On Tue, 22 Oct 2024 19:04:16 GMT, Patricio Chilano Mateo <pchilanomate at openjdk.org> wrote:

>> src/hotspot/share/runtime/continuationFreezeThaw.cpp line 2234:
>> 
>>> 2232:     retry_fast_path = true;
>>> 2233:   } else {
>>> 2234:     relativize_chunk_concurrently(chunk);
>> 
>> Is the `relativize_chunk_concurrently` solution to the race only to have a single flag read in `can_thaw_fast` or is there some other subtlety here? 
>> 
>> While not required for the PR, if it is just to optimise the `can_thaw_fast` check, it can probably be made to work with one load and still allow concurrent gcs do fast_thaw when we only get here due to a lockstack.
>
> Yes, it's just to do a single read. I guess you are thinking of combining flags and lockStackSize into a int16_t?

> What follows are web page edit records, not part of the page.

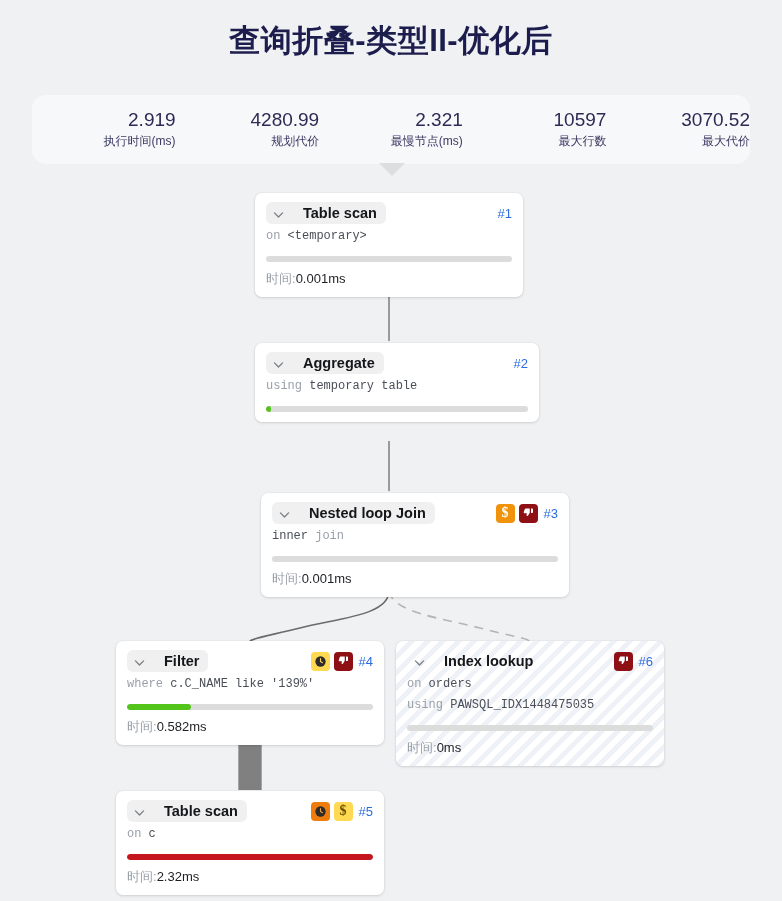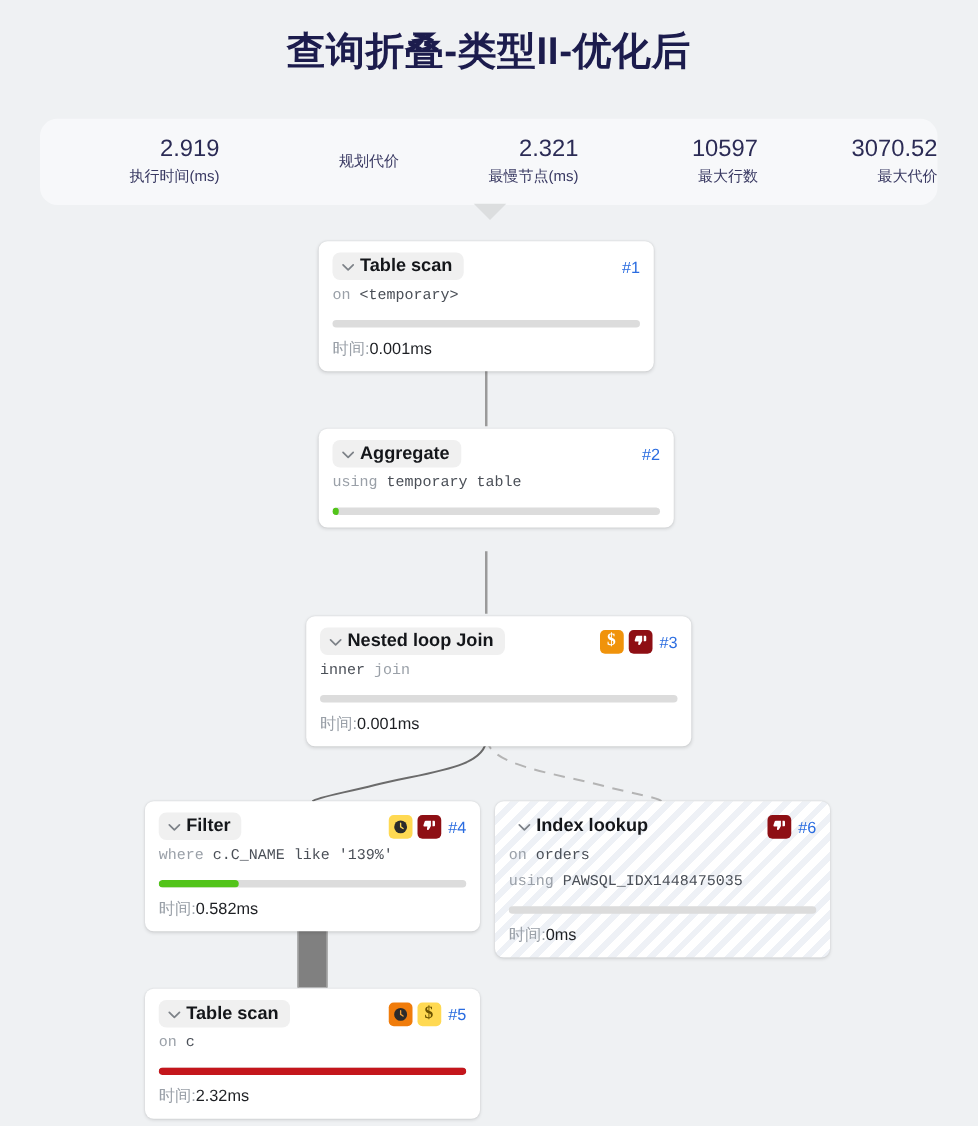"4280.99" div.stat-value { html: none -> <div>4280.99</div> }
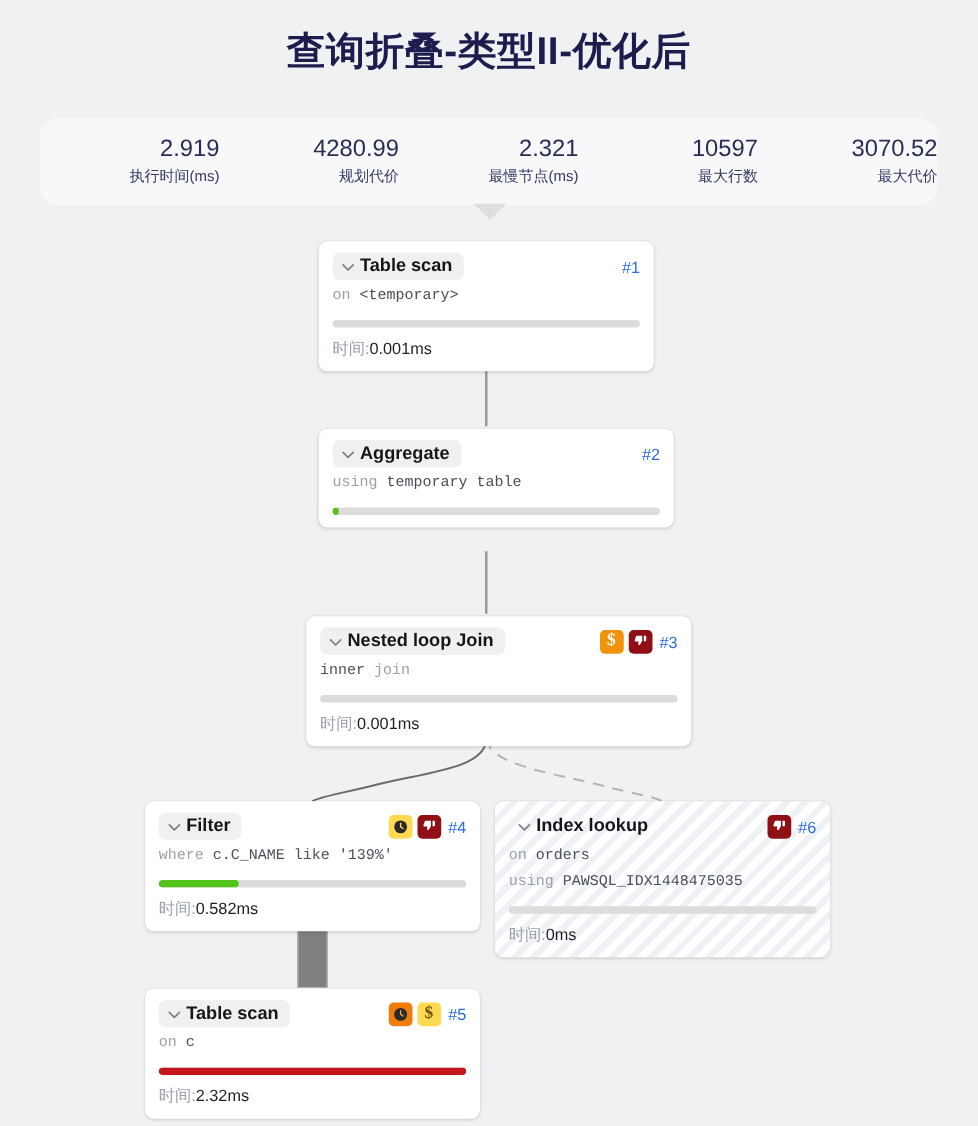"Table scan" .title-pill { gap: 3px -> 18px }
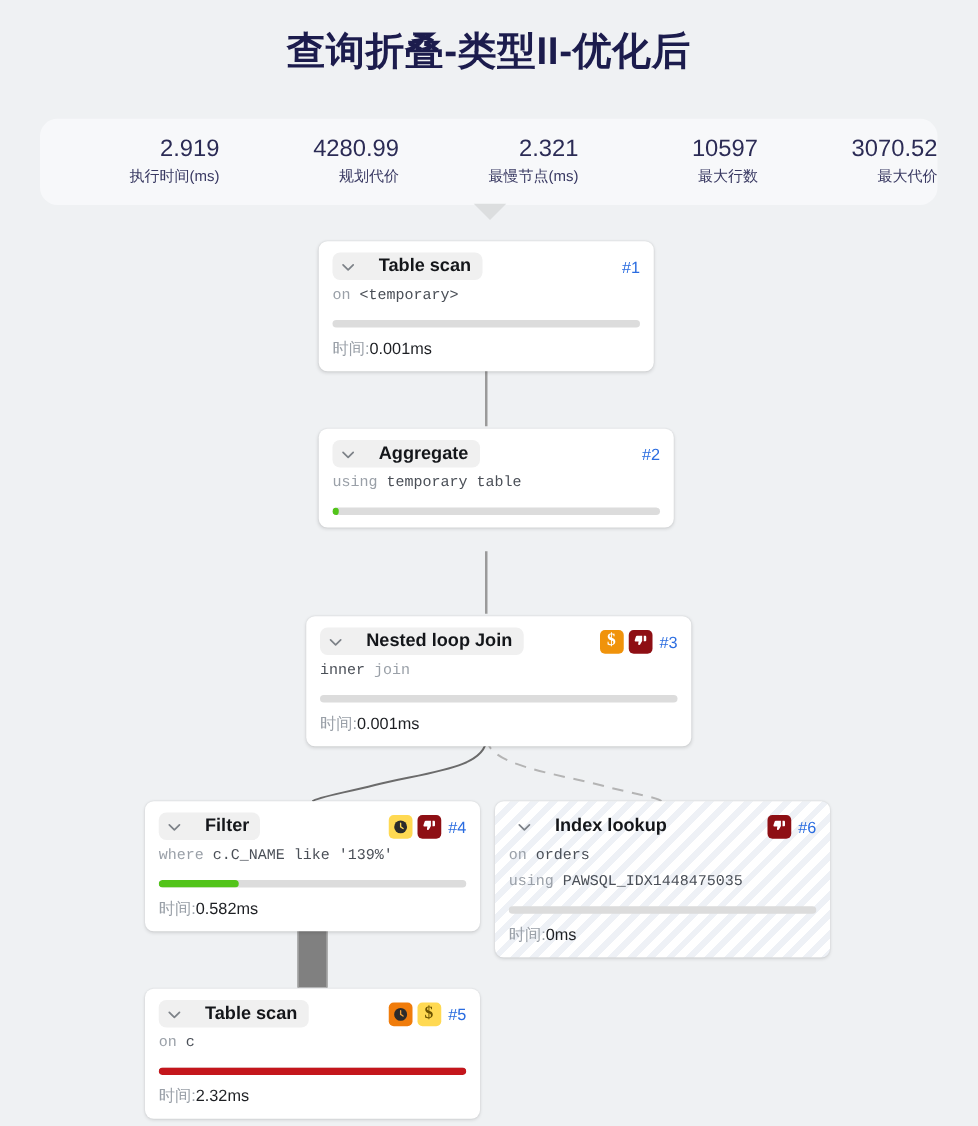"Nested loop Join" div.node { left: 245px -> 261px }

Something along those lines, yes.

>> src/hotspot/share/runtime/continuationFreezeThaw.cpp line 2247:
>> 
>>> 2245:     _thread->lock_stack().move_from_address(tmp_lockstack, lockStackSize);
>>> 2246: 
>>> 2247:     chunk->set_lockstack_size(0);
>> 
>> After some discussion here at the office we think there might be an issue here with simply hiding the oops without clearing them. Below in `recurse_thaw` we `do_barriers`. But it does not touch these lockstack. Missing the SATB store barrier is probably fine from a liveness perspective, because the oops in the lockstack must also be in the frames. But removing the oops without a barrier and clear will probably lead to problems down the line.
>> 
>> Something like the following would probably handle this. Or even fuse the `copy_lockstack` and `clear_lockstack` together into some kind of `transfer_lockstack` which both loads and clears the oops.
>> 
>> 
>> diff --git a/src/hotspot/share/oops/stackChunkOop.cpp b/src/hotspot/share/oops/stackChunkOop.cpp
>> index d3d63533eed..f737bd2db71 100644
>> --- a/src/hotspot/share/oops/stackChunkOop.cpp
>> +++ b/src/hotspot/share/oops/stackChunkOop.cpp
>> @@ -470,6 +470,28 @@ void stackChunkOopDesc::copy_lockstack(oop* dst) {
>>    }
>>  }
>>  
>> +void stackChunkOopDesc::clear_lockstack() {
>> +  const int cnt = lockstack_size();
>> +  const bool requires_gc_barriers = is_gc_mode() || requires_barriers();
>> +  const bool requires_uncompress = has_bitmap() && UseCompressedOops;
>> +  const auto clear_obj = [&](intptr_t* at) {
>> +    if (requires_uncompress) {
>> +      HeapAccess<>::oop_store(reinterpret_cast<narrowOop*>(at), nullptr);
>> +    } else {
>> +      HeapAccess<>::oop_store(reinterpret_cast<oop*>(at), nullptr);
>> +    }
>> +  };
>> +
>> +  if (requires_gc_barriers) {
>> +    intptr_t* lockstack_start = start_address();
>> +    for (int i = 0; i < cnt; i++) {
>> +      clear_obj(&lockstack_start[i]);
>> +    }
>> +  }
>> +  set_lockstack_size(0);
>> +  set_has_lockstack(false);
>> +}
>> +
>>  void stackChunkOopDesc::print_on(bool verbose, outputStream* st) const {
>>    if (*((juint*)this) == badHeapWordVal) {
>>      st->print_cr("BAD WORD");
>> diff --git a/src/hotspot/share/oops/stackChunkOop.hpp b/src/hotspot/share/oops/stackChunkOop.hpp
>> index 28e0576801e..928e94dd695 100644
>> --- a/src/hotspot/share/oops/stackChunkOop.hpp
>> +++ b/src/hotspot/share/oops/stackChunkOop.hpp
>> @@ -167,6 +167,7 @@ class stackChunkOopDesc : public instanceOopDesc {
>>    void fix_thawed_frame(const frame& f, const RegisterMapT* map);
>>  
>>    void copy_lo...
>
> Ok, I'll change copy_lockstack to both load and clear the oops in the same method. Now, when we call do_barriers on recurse_thaw we don't clear the oops, we just load and store the loaded value again. Is it the case that we just need to do a store, so that already works, or are we missing clearing the oops from the copied frames?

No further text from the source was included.